Original languageEnglish
Title of host publicationThe Constitution of Social Democracy
EditorsAlan Bogg, Alison Young, Jacob Rowbottom
PublisherHart Publishing
Publication statusPublished - 9 Jul 2020

Abstract

This paper commences a conversation between labour law and social democratic thought, and environmental and climate law. It does so tentatively given that these are bodies of law, practice, and scholarship which have traditionally had limited contact. Part 1 of this chapter details a track record of suspicion between the two, ranging from indifference to outright hostility. It is argued however that this is an unproductive stance as there are shared interests and mutual gains to be had from a more engaged relationship.
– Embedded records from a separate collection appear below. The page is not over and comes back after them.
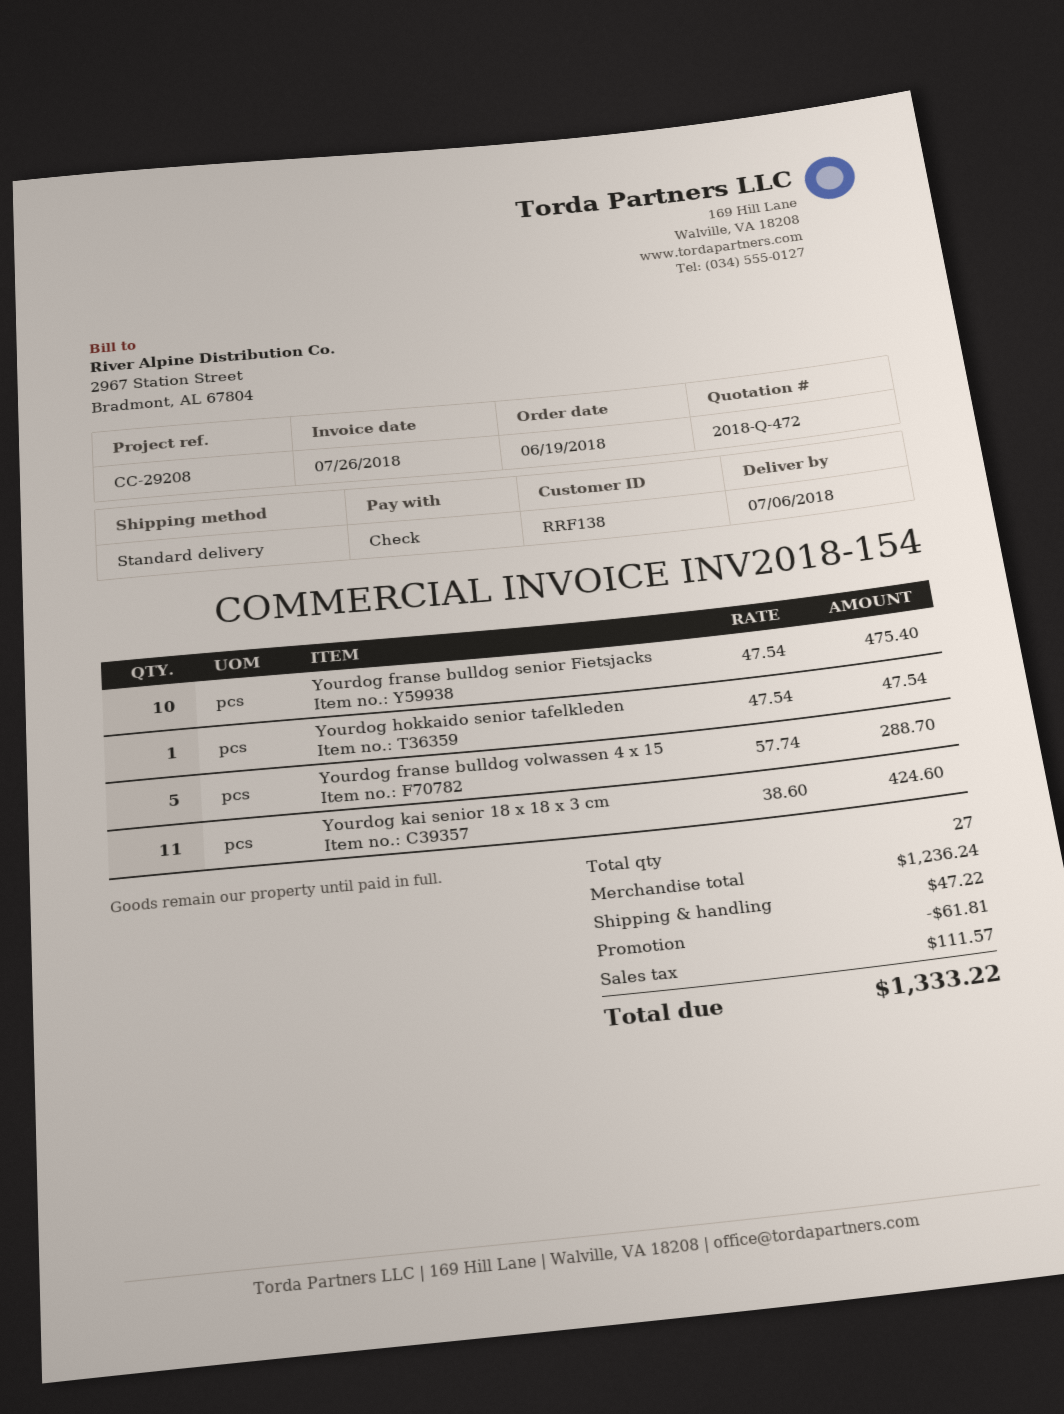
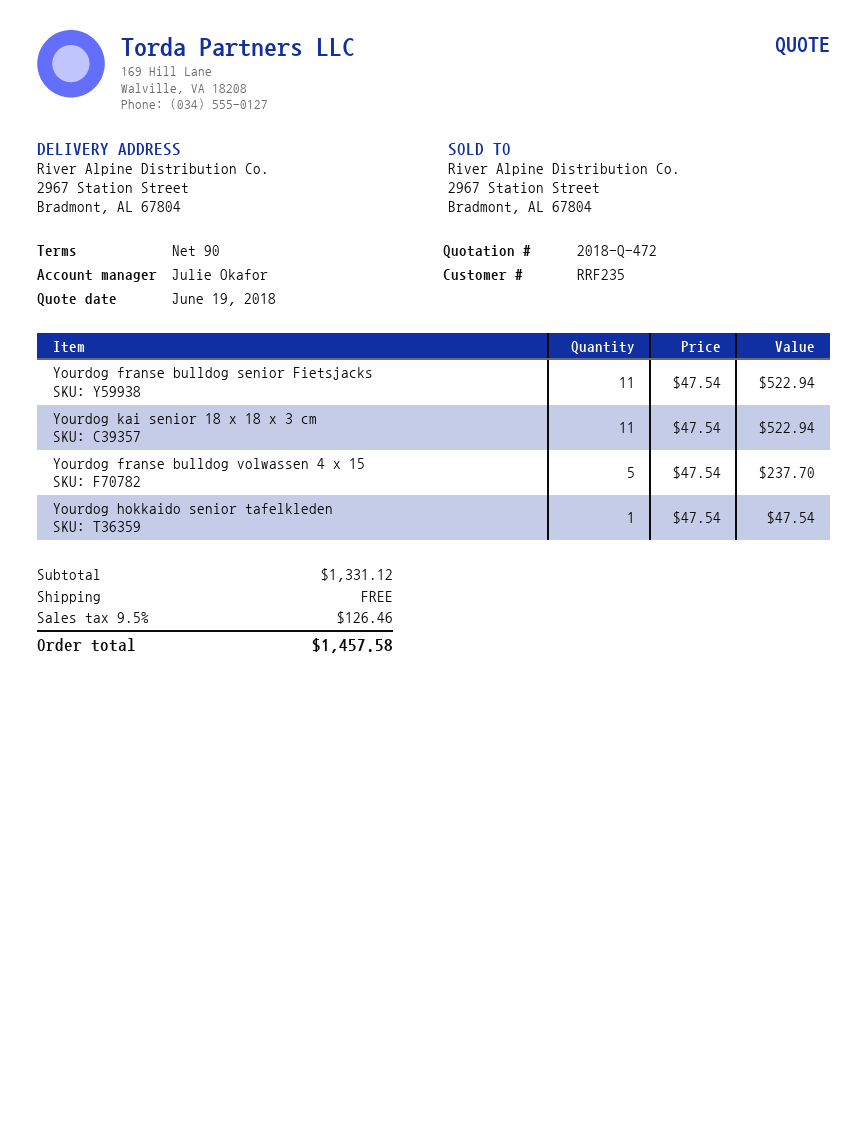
customer number: RRF138 -> RRF235
Yourdog franse bulldog senior Fietsjacks: 10 x 47.54 = 475.40 -> 11 x 47.54 = 522.94
Yourdog franse bulldog volwassen 4 x 15: 5 x 57.74 = 288.70 -> 5 x 47.54 = 237.70
Yourdog kai senior 18 x 18 x 3 cm: 11 x 38.60 = 424.60 -> 11 x 47.54 = 522.94
subtotal: 1236.24 -> 1331.12
discount: 61.81 -> none
shipping: 47.22 -> 0.00
tax: 111.57 -> 126.46
total: 1333.22 -> 1457.58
This is especially true when we consider the relationship between social democracy and climate change, and particularly the changes to labour markets, policy, and law which will be wrought by a meaningful response to climate challenge. It could equally be argued that the physical and social devastation which will follow from a non-meaningful response to the climate challenge will also radically reform labour markets, but that is outwith the scope of this paper. Part 2 introduces the concepts of Just Transitions, and Just Transitions for Workers (JTW) as an aspect of the response to climate change. As a concept JTW draws on a larger literature of Just Transitions, but finds its narrower, labour law focus in instruments including the Paris Agreement (2015) and various International Labour Organisation instruments. The central idea of JTW is that the necessary transition to a low-carbon economy requires a radical reorganisation of the means of production and distribution and that this entails significant transitional challenges for workers, communities and industries. Although still nascent as a policy concept, JTW has already had some significant impact on national and sub-national planning for climate action. Part 3 identifies the legal landscapes in which JTW may find purchase. They range across different legal levels, from public international law to domestic, and take in a variety of legal tools. As such it maps the emerging regulatory frameworks of labour law pertinent to climate change, or of potential relevance to it, from bespoke ILO instruments such as the Silesia Declaration (2018) to broader discussion of collective bargaining, active labour market policies and ‘flexicurity’.